** THE TASK **
Every line that contains the word "grip" is to be copied from the listing.

** PROVIDED MATERIAL **

════════════════════

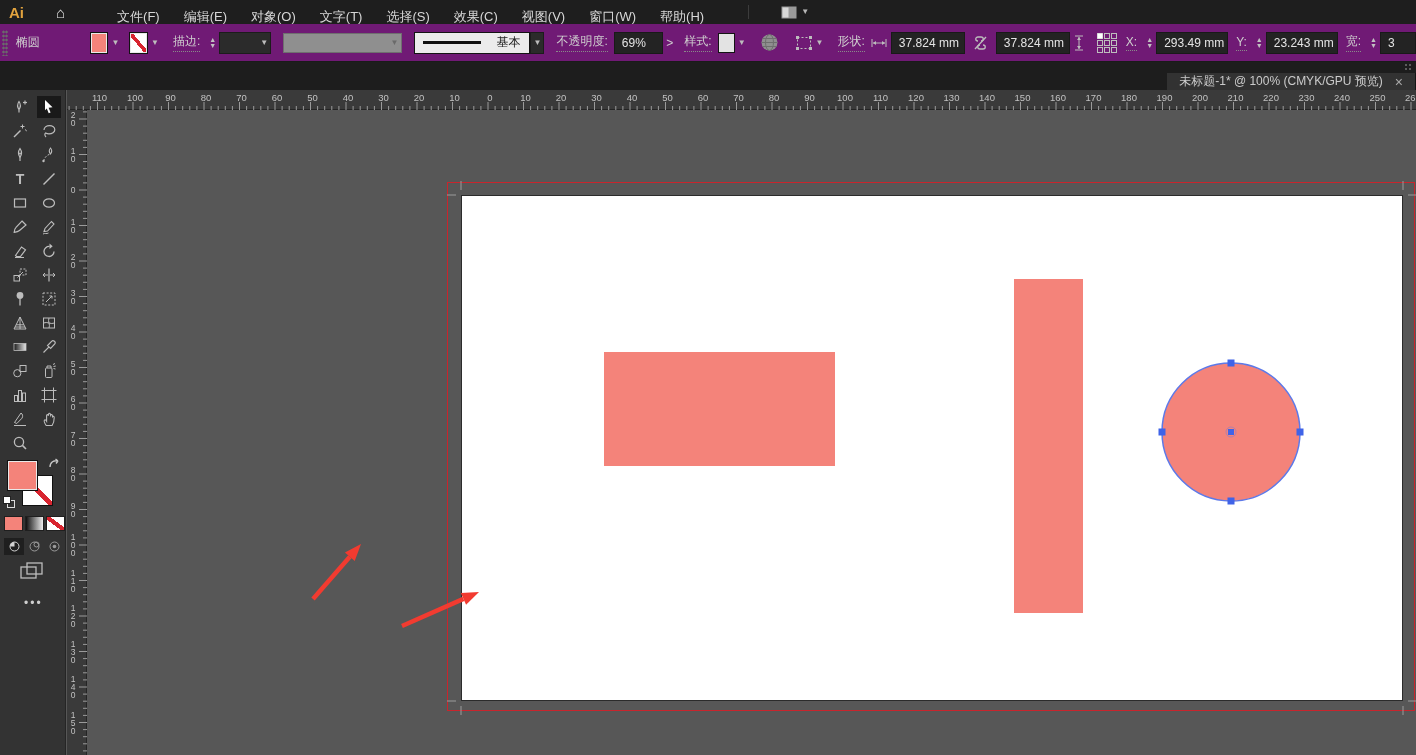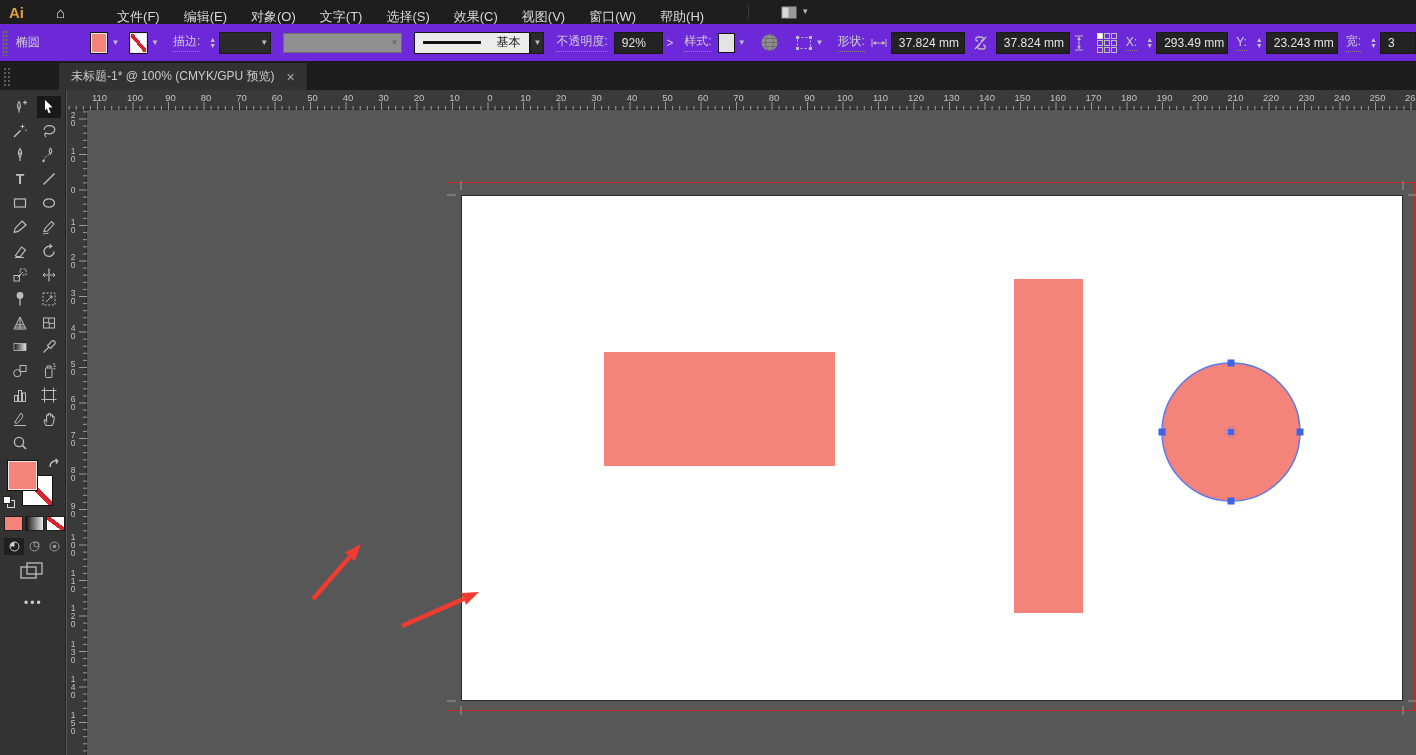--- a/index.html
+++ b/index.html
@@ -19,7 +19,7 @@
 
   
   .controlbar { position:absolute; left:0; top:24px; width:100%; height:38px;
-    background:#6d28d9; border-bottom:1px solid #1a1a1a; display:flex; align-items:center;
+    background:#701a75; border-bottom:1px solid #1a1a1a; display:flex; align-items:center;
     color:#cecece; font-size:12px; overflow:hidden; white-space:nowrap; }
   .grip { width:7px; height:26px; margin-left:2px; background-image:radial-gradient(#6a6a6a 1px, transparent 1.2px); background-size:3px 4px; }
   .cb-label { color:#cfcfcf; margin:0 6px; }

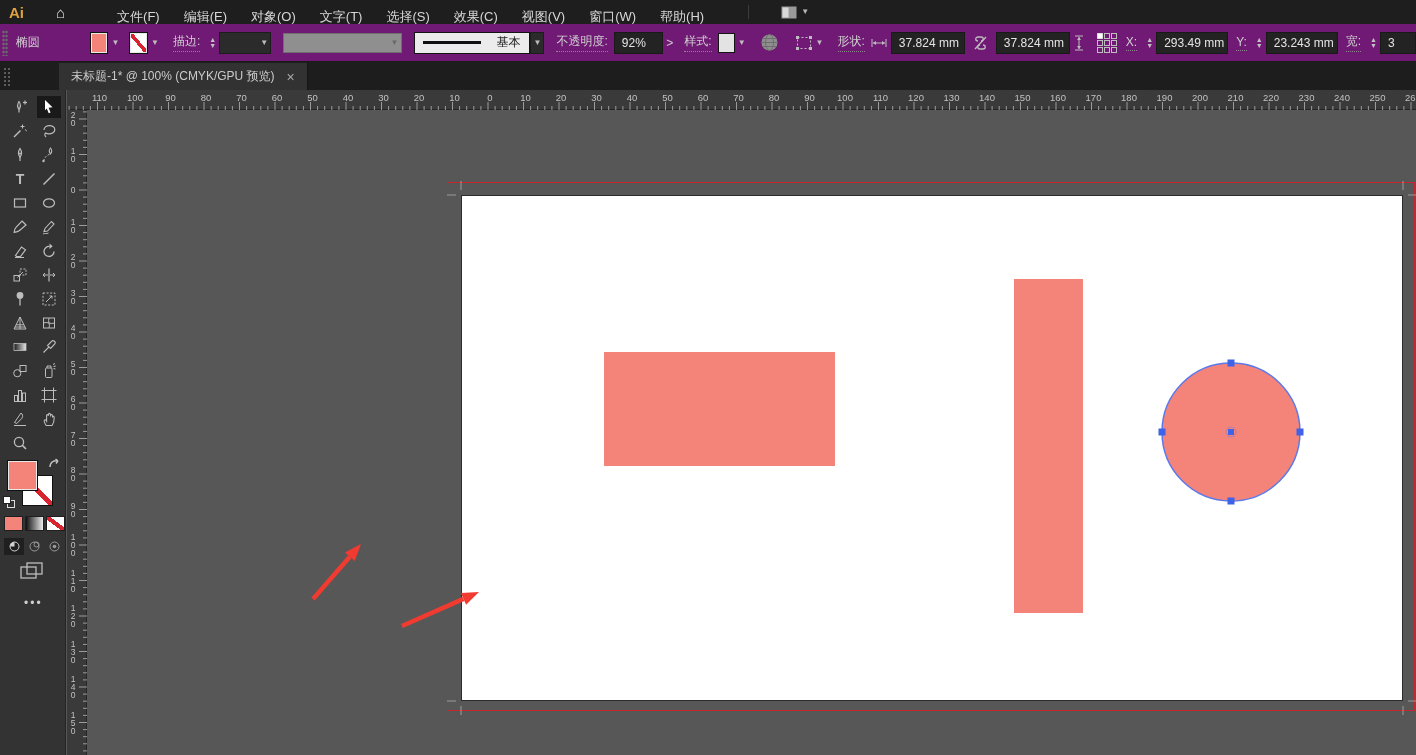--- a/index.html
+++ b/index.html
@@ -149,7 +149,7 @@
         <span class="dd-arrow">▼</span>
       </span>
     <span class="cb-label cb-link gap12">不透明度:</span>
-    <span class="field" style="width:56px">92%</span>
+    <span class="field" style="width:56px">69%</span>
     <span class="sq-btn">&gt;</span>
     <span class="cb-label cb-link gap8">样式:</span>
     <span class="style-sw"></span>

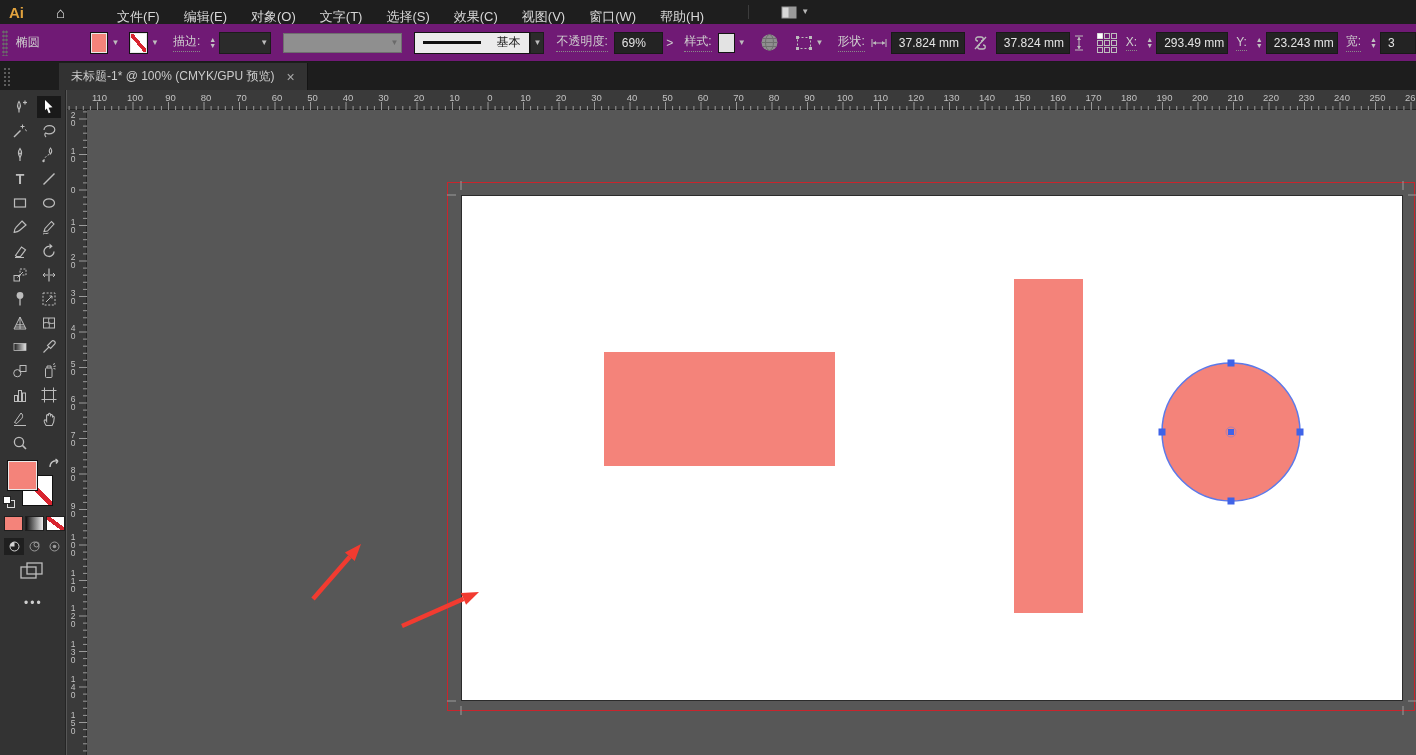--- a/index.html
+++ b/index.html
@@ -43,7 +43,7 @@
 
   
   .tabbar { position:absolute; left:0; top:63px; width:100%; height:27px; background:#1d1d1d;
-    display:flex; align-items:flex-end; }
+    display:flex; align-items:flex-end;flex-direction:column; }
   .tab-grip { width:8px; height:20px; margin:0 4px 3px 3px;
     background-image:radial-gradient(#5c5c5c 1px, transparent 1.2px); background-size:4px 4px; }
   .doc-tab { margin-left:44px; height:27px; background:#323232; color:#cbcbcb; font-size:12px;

════════════════════

** ANSWER FOR THE TASK **
   .grip { width:7px; height:26px; margin-left:2px; background-image:radial-gradient(#6a6a6a 1px, transparent 1.2px); background-size:3px 4px; }
   .tab-grip { width:8px; height:20px; margin:0 4px 3px 3px;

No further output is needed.